Task to complete: The answer must consist solely of the lines from the opening line of the entries through the line with "font-weight: bold ->", transcribed exactly and without any pictures.

Given records:

☆ ☆ ☆ ☆ ☆ ☆ ☆

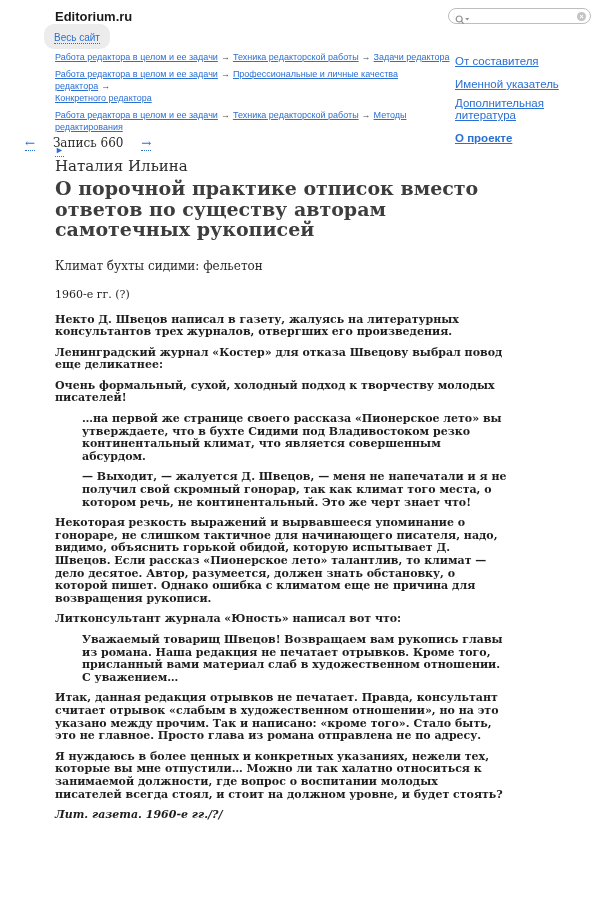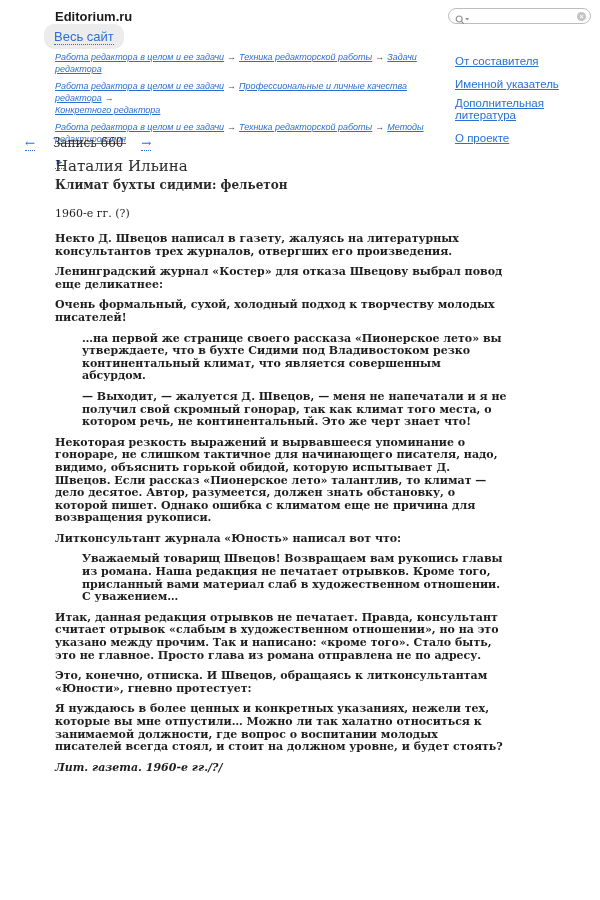"Весь сайт" .scope-pill a { font-size: 13px -> 10px }
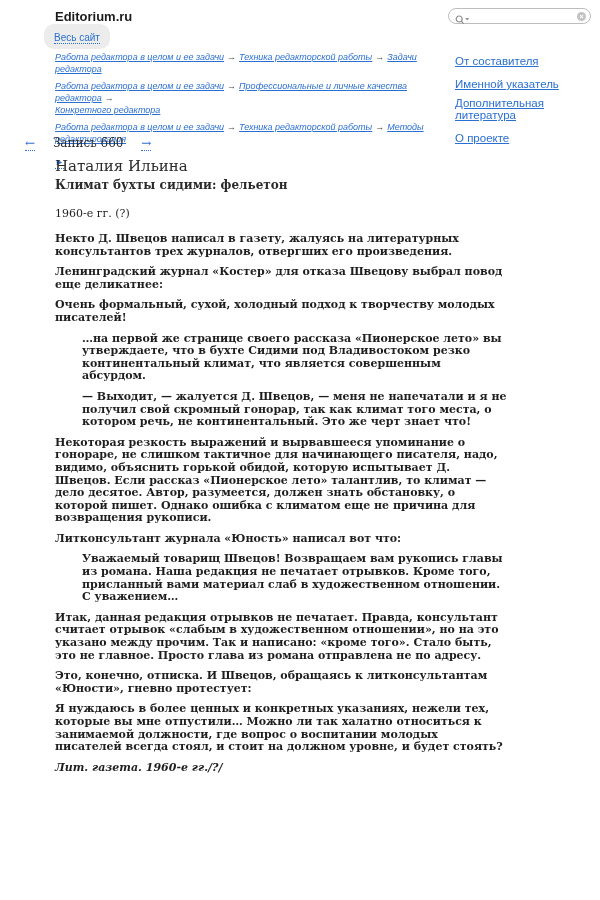"Работа редактора в целом и" .crumb-row { font-style: italic -> none }
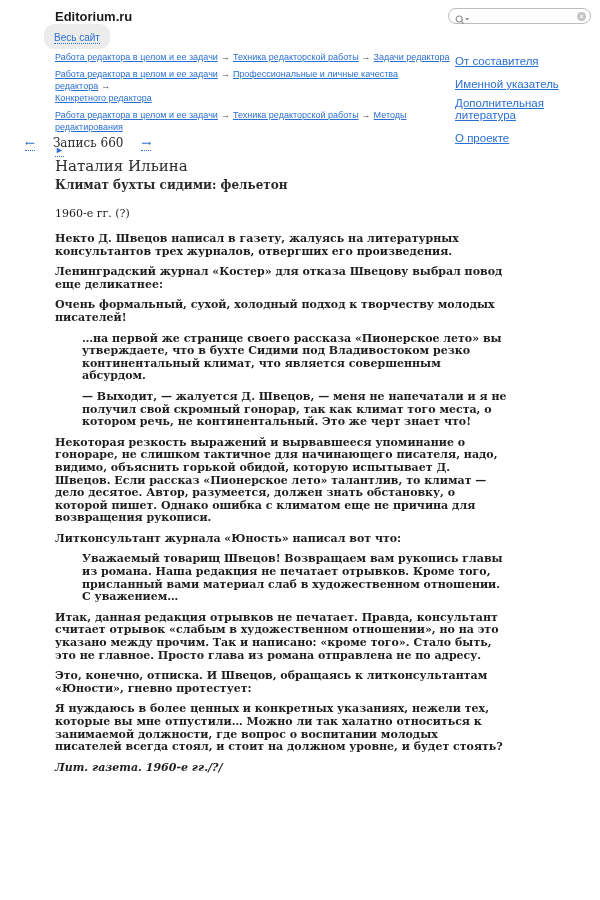"О проекте" .sidebar a.gap { font-weight: none -> bold }
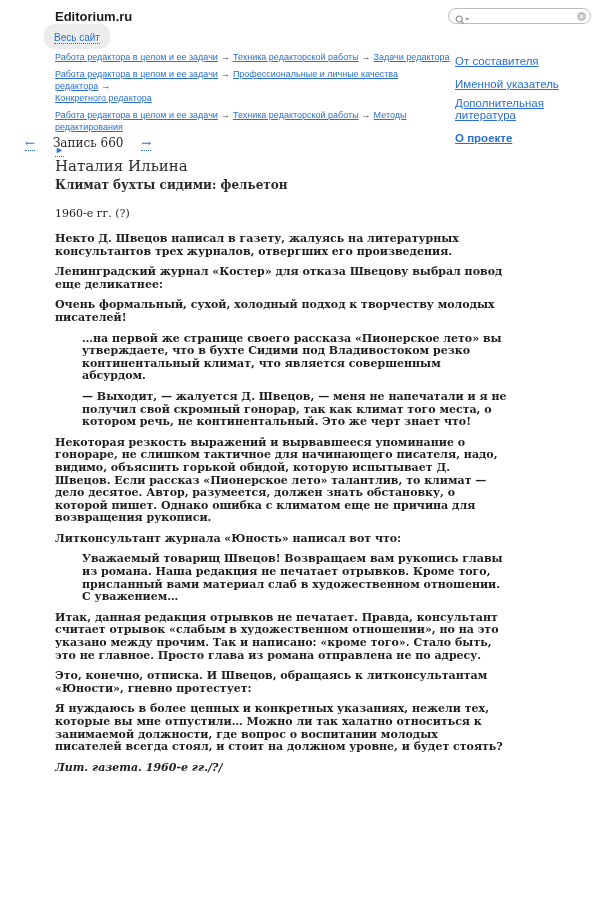"О порочной практике отписок вместо" div.title { html: none -> <div>О порочной практике отписок вместо ответов по существу авторам самотечных рукописей</div> }
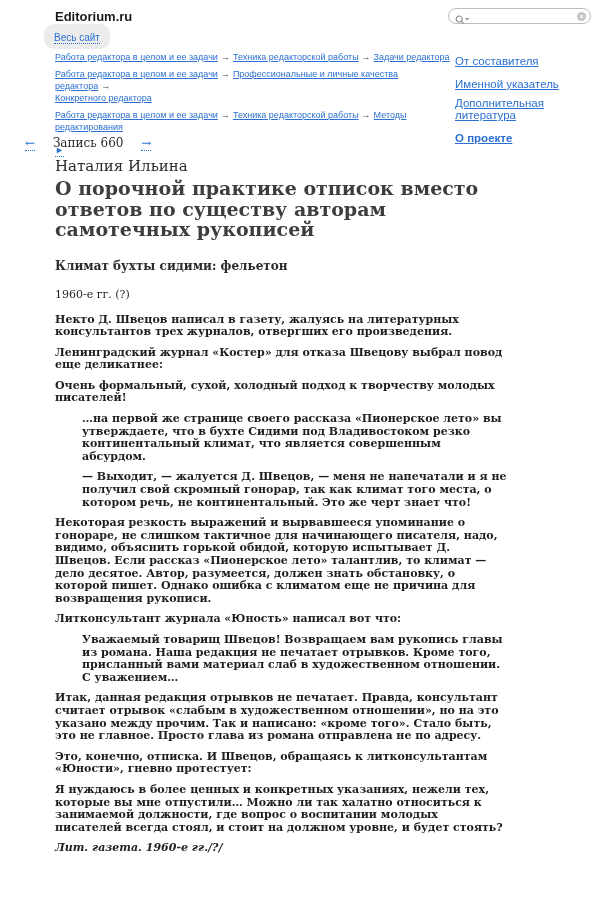"Климат бухты сидими: фельетон" .subtitle { font-weight: bold -> normal }
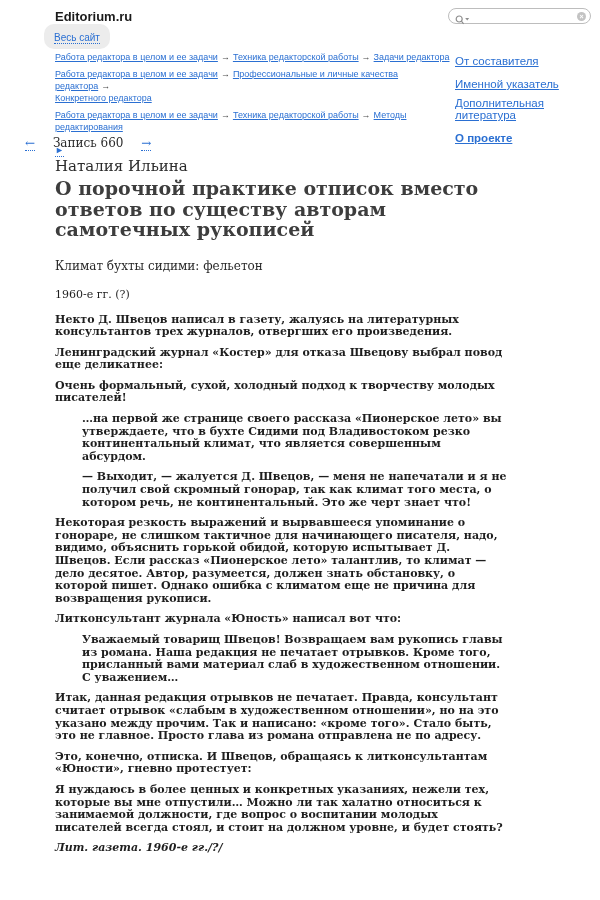"Это, конечно, отписка. И Швецов," p { html: <p>Это, конечно, отписка. И Швецов, обращаясь к литконсультантам «Юности», гневно протестует:</p> -> none }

☆ ☆ ☆ ☆ ☆ ☆ ☆

Solution to this task:
"Весь сайт" .scope-pill a { font-size: 13px -> 10px }
"Работа редактора в целом и" .crumb-row { font-style: italic -> none }
"О проекте" .sidebar a.gap { font-weight: none -> bold }
"О порочной практике отписок вместо" div.title { html: none -> <div>О порочной практике отписок вместо ответов по существу авторам самотечных рукописей</div> }
"Климат бухты сидими: фельетон" .subtitle { font-weight: bold -> normal }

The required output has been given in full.